A parent’s message to a soldier son


Our son Guy was released from the IDF in May. My wife, Betsy Winnick Melamed, wrote this dedication for the occasion. She made aliyah in 1991 and, as she says, having children in the IDF is what finally made her a real Israeli.

Mazel tov on being released from the IDF.

When you were born, Abba promised us that by the time you turned 18 you would not have to serve in the army but if you had to, it would be a different kind of army; that the mission of the solider would be like countries that don’t have enemies on its borders. We dreamed of a better world and that the service of a solider would be something else.
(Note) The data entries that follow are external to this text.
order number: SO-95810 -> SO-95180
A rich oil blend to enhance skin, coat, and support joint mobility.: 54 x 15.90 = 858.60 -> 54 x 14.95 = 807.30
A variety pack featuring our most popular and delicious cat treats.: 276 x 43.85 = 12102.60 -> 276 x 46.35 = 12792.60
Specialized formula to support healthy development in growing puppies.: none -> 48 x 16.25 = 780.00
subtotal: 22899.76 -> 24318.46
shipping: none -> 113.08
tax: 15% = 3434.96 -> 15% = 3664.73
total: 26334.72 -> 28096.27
But here we are today with the same reality that you were born into and your father was born into and your grandfather was born into and your great-grandfather, who came to settle Israel by the sweat of his brow and also with dreams of peace, was also born into. So now my beloved Guy, here we are on the day of your release from the army, alternative dreams fulfilled and a job well done, more gray hairs and wrinkles, more cuts, scratches and scars. Four-and-one-half years, starting in the winter of 2013 ending in the spring of 2018. A time for new beginnings.


Having never served in the army, I was told by Abba that your army service is about you, and he was right. You worked hard to pass not just one, but two tryouts for two different elite units. But the smile on your face that Friday in November 2013 when you learned that you made it into 669, the IDF Heliborne Combat Search and Rescue unit, said it all. It reminded me of the smile that you have when you are really happy, like the one that you wore after your first jet ski ride in Thailand.
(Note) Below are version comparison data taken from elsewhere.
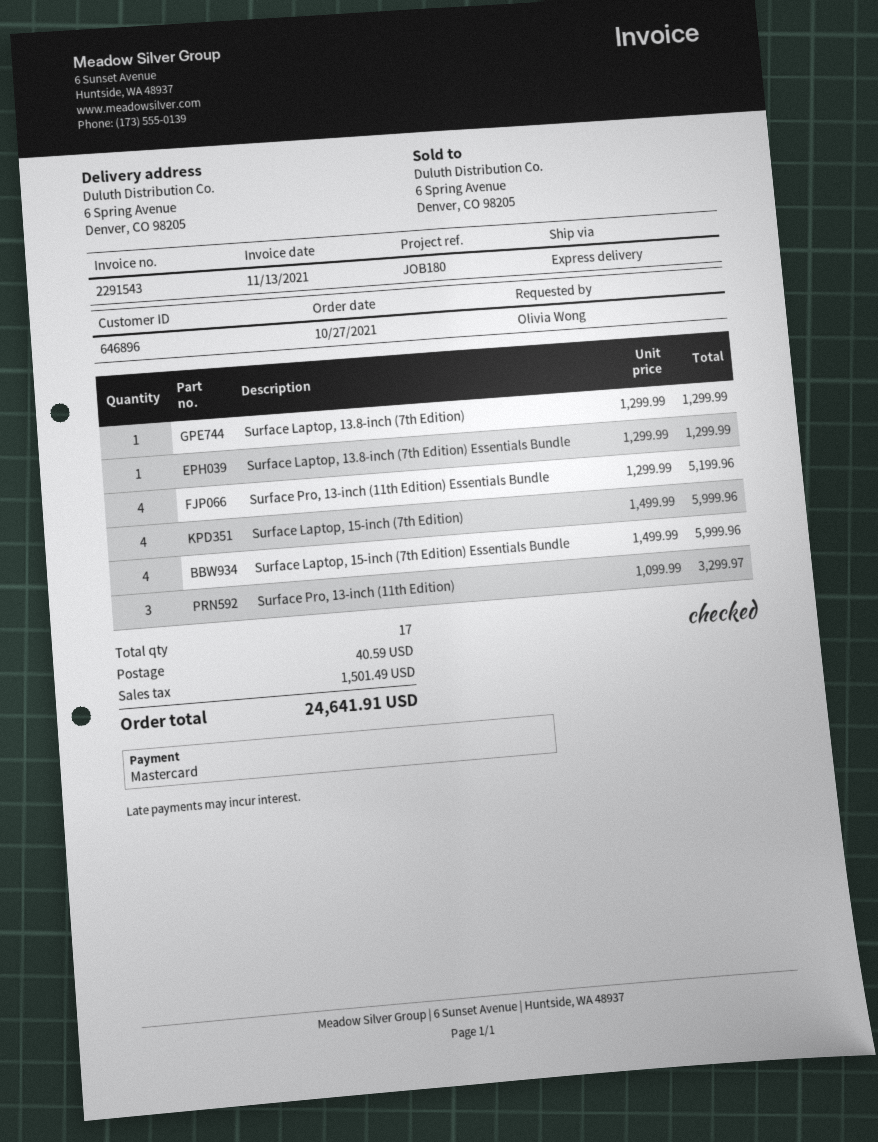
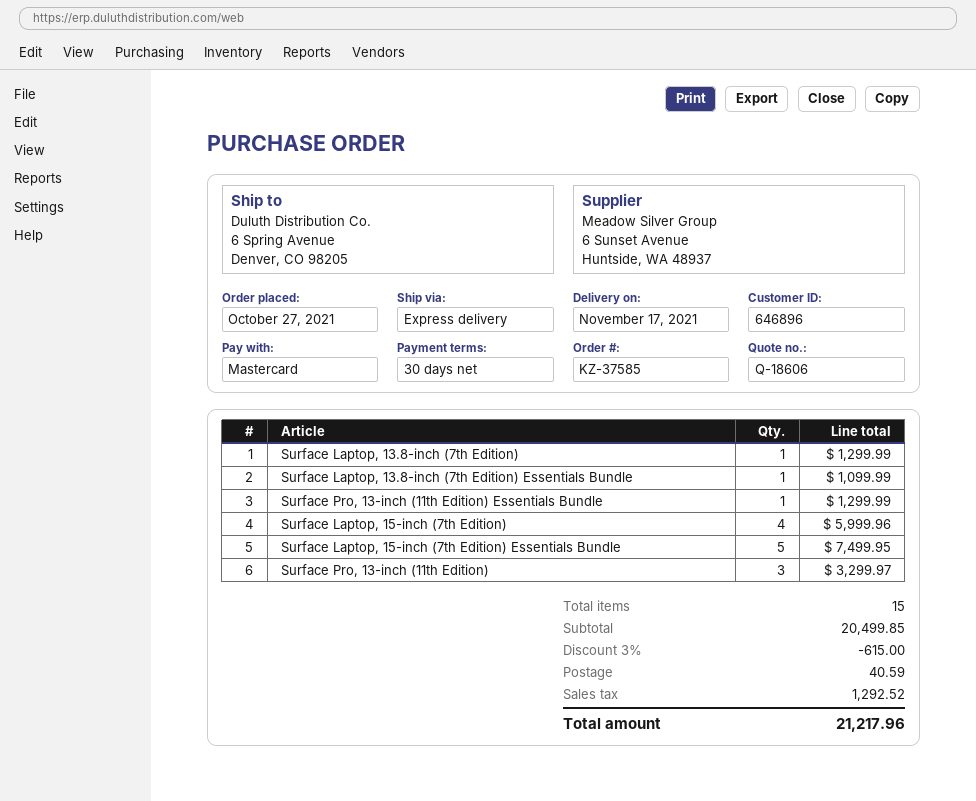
Surface Laptop, 13.8-inch (7th Edition) Essentials Bundle: 1 for 1299.99 -> 1 for 1099.99
Surface Pro, 13-inch (11th Edition) Essentials Bundle: 4 for 5199.96 -> 1 for 1299.99
Surface Laptop, 15-inch (7th Edition) Essentials Bundle: 4 for 5999.96 -> 5 for 7499.95
total quantity: 17 -> 15
discount: none -> 3% = 615.00
tax: 1501.49 -> 1292.52
total: 24641.91 -> 21217.96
During basic training, you dedicated yourself to the highest degree to making the cut, even undergoing an operation on your legs so that you could stay in the unit. Your weekly stories about basic training were tough to hear, test after test after test. But also the things that you were doing sounded amazing … parachuting, scuba diving, navigating, rappelling, lifesaving and survival (except for that one, it didn’t sound so amazing).

The induction ceremony into 669 was no less impressive. We were crying from the release of tension and pride of having seen you through basic training and, as for you, you celebrated the moment. You passed that impossible year and a half of testing with endurance, skill, awareness, suffering and uncertainty. Hallelujah!

And while you were working hard at being a solider, I was working hard on being a soldier’s mom. Each day I swallowed hard and kept moving forward waiting for the Sabbaths when you were able to come home.

So here are a few thoughts I would like to share with you on your discharge from the army. In one of the commentaries on Kohelet, it is written, “To add knowledge is to add pain.” Indeed, entering into the army meant eating from the Tree of Knowledge, opening your eyes and your ears, and placing yourself in danger and in situations you would rather not find yourself in and at the end of it all, this price of knowing was a surrender of your innocence.

This is a hard position to be in and truthfully there were moments that were almost unbearable for me to see you in this role. But, at the same time, your desire to do good and the right thing, filled me with humility. That with your surrender, you had chosen responsibility, to be a paramedic and to be a warrior.

You are a man who takes responsibility for his own fate and for those of others in partnership with God. It is a choice that has a lot of merit: to learn to ask questions, to be curious and creative, to evaluate, all in order to acquire knowledge, to expand your ability to first know yourself, and to know how to work so that each encounter with humankind will be productive and have a happy ending.

Today is a milestone for you; you are now back in civilian life. We welcome you home with open arms and Ben & Jerry’s and your place on the living room beanbag. Just so you know, being your mother is not only a responsibility and a challenge, it is also a great privilege. So at this moment, I am wishing you a life of meaning and fulfillment.

And just one last thing: If you miss having the pressure of the army on your shoulders, I can always provide you with a list of things to do.

Sagi Melamed is vice president of external relations and development at the Max Stern Yezreel Valley College and president of the Harvard Club of Israel. He is the author of “Son of My Land” and “Fundraising.”